Il était une fois un vieux berger qui aimait la
nuit. Il connaissait bien les étoiles et savait leur nom.
Appuyé sur son bâton, le regard levé vers le ciel,
le vieux berger se tenait en haut de la colline.
« Il va venir, disait-il.
- Quand viendra-t-il ? demandait son petit-fils.
- Bientôt ! »
Les autres bergers riaient.
« Bientôt ! … C'est ce que tu répètes depuis des
années ! »
Mais le vieux berger ne les écoutait pas. Une seule
chose le troublait : le doute qu'il voyait poindre dans les yeux de son
petit-fils.
Et quand lui mourrait, qui donc redirait aux plus
jeunes ce que les prophètes avaient annoncé depuis toujours ? Ah ! s'il pouvait
venir bientôt !
Son cœur était tout rempli de cette attente.
« Portera-t-il une couronne en or ? demanda soudain
le petit-fils, interrompant le vieux berger dans ses pensées.
- Oui !
- Et une épée d'argent ?
- Oui !
- Et un manteau de pourpre ?
- Oui, oui ! »
Et le petit-fils semblait heureux.
Le jeune garçon était assis sur un rocher et jouait
de la flûte. Le vieux écoutait attentivement. La mélodie s'élevait simple et
pure ; l'enfant s'exerçait jour après jour matin et soir. Il voulait être prêt
lorsque le roi viendrait.
« Voudrais-tu aussi jouer pour un roi sans couronne,
sans épée et sans manteau de pourpre ? demanda le berger.
- Non ! » répondit son petit-fils.
Comment un roi sans couronne pourrait-il le
récompenser pour son chant ? Il voulait de l'or et de l'argent ! Il voulait que
les autres ouvrent de grands yeux et le regardent avec envie.
Le vieux berger était triste. Pourquoi donc
promettait-il à son petit-fils ce que lui-même ne croyait pas ?
Sur les nuages, venant du ciel ? Depuis l'éternité ?
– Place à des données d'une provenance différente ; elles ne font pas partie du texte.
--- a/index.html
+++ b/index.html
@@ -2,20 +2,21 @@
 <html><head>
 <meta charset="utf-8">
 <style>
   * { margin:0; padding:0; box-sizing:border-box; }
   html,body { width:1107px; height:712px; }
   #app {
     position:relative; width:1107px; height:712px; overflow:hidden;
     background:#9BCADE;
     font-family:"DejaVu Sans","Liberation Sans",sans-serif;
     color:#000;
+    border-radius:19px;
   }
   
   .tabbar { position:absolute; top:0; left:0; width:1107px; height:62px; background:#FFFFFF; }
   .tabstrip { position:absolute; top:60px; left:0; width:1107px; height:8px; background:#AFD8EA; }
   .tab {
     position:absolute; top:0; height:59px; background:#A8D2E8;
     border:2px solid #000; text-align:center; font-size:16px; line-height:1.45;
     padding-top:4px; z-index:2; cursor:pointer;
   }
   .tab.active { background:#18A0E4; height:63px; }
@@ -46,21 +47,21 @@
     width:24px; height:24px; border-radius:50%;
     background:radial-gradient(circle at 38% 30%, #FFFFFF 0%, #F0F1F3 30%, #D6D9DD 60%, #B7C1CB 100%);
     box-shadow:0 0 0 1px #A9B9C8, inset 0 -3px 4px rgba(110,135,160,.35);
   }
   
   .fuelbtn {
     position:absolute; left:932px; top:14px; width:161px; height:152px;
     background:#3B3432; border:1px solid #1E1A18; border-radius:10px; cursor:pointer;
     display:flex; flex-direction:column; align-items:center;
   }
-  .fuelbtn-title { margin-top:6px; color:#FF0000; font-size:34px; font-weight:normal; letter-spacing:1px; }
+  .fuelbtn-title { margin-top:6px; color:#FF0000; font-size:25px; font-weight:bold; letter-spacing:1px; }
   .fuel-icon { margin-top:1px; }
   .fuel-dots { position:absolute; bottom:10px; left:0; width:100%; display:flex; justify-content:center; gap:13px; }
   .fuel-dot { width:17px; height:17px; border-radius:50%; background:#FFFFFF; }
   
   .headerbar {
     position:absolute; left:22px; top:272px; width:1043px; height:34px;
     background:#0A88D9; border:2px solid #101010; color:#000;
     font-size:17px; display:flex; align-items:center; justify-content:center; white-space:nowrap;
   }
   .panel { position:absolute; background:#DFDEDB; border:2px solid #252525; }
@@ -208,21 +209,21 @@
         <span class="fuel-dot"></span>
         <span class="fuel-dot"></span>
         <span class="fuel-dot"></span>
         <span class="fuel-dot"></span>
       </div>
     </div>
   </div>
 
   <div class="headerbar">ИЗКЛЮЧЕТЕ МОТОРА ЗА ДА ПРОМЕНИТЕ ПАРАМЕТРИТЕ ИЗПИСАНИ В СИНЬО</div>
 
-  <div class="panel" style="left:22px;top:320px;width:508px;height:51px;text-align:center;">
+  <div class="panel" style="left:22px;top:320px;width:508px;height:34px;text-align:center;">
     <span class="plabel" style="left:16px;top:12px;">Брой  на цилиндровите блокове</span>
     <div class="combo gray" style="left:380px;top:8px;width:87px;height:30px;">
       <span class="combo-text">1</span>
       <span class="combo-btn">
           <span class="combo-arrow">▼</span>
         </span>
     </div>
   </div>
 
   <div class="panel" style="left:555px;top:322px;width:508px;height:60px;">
Comme un enfant ? Pauvre ou riche ? Certainement sans couronne, sans épée, sans
manteau de pourpre !
Et pourtant plus puissant que tous les autres rois.
Comment ferait-il comprendre cela à son petit-fils ?
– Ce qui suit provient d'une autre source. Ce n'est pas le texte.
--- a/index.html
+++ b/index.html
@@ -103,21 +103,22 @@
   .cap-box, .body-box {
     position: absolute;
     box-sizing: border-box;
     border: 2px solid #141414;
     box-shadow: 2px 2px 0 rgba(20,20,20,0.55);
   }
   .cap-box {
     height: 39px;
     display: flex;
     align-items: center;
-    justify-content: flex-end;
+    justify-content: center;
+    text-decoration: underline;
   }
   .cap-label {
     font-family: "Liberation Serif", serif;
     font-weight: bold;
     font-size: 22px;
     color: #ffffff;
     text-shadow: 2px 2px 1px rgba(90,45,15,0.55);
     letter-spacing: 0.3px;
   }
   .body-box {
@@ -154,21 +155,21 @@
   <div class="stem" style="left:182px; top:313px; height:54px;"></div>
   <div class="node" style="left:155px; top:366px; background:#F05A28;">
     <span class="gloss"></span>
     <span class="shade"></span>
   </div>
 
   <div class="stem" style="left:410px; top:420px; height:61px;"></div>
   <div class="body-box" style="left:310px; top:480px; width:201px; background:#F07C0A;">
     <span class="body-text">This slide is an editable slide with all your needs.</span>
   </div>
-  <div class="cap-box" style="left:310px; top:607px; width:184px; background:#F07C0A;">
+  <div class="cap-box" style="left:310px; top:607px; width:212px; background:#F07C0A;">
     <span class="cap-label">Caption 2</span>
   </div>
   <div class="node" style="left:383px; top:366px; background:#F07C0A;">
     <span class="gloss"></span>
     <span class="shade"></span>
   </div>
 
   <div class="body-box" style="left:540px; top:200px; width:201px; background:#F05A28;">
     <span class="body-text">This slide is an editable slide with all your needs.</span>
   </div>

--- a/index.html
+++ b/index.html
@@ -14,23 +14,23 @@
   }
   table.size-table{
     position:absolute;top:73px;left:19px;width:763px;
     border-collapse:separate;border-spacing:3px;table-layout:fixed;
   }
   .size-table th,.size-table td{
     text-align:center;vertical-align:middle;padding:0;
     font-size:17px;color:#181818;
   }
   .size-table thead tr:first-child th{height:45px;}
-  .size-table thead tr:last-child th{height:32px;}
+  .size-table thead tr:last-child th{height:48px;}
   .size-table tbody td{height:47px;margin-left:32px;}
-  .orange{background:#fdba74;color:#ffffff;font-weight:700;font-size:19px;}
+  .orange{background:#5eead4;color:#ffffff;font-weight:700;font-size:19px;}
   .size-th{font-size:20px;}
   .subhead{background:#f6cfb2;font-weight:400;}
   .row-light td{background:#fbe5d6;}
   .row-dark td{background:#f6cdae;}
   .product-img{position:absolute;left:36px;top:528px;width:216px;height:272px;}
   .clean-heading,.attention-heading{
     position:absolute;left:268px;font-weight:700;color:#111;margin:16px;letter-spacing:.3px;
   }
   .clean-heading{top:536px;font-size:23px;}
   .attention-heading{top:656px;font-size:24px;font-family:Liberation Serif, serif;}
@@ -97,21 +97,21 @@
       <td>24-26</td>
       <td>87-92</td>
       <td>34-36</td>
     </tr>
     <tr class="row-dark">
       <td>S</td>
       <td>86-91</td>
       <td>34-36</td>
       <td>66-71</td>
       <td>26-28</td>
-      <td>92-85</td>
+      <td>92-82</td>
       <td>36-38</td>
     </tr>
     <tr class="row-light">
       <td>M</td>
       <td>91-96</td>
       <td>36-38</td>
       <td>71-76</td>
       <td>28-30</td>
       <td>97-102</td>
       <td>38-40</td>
Une nuit apparurent dans le ciel les signes que le
vieux berger attendait. Le ciel était plus lumineux que d'habitude et au-dessus
de Bethléem brillait une grosse étoile. Les bergers virent alors des anges tout
vêtus de lumière qui disaient : " N'ayez pas peur ! Aujourd'hui vous est
né le Sauveur ! "
Le jeune berger se mit à courir au-devant de la
lumière. Sous son manteau, tout contre sa poitrine, il sentait sa flûte.
Il arriva le premier et regarda l'enfant nouveau-né.
Il reposait, enveloppé de langes, dans une crèche, une mangeoire pour les
animaux. Un homme et une femme le contemplaient, tout heureux. Le grand-père et
les autres bergers arrivèrent bientôt et tombèrent à genoux devant l'enfant.
Était-ce là le roi qu'on lui avait promis ? Non ! Ce
n'était pas possible, ils se trompaient. Jamais il ne jouerait son chant ici !
Et déçu, tout rempli d'amertume, il s'en retourna et plongea dans la nuit. Il
ne vit même pas les anges qui volaient au-dessus de l'étable.
Mais bientôt, il entendit l'enfant pleurer. Il ne
voulait pas l'entendre, il se bouchait les oreilles et continuait sa route.
Pourtant, les pleurs le poursuivaient et lui perçaient le cœur. N'y tenant
plus, il rebroussa chemin.
Il vit alors Marie, Joseph et les bergers qui
s'efforçaient de consoler l'enfant qui pleurait. Il ne pouvait plus résister !
Tout doucement, il tira sa flûte de dessous son manteau et se mit à jouer pour
l'enfant. Et tandis que la mélodie s'élevait toute pure, l'enfant se calma et
le dernier sanglot s'arrêta dans sa gorge. Il regarda le jeune berger et se mit
à sourire. Et au même instant, celui-ci comprit dans son cœur que ce sourire
valait tout l'or et tout l'argent du monde.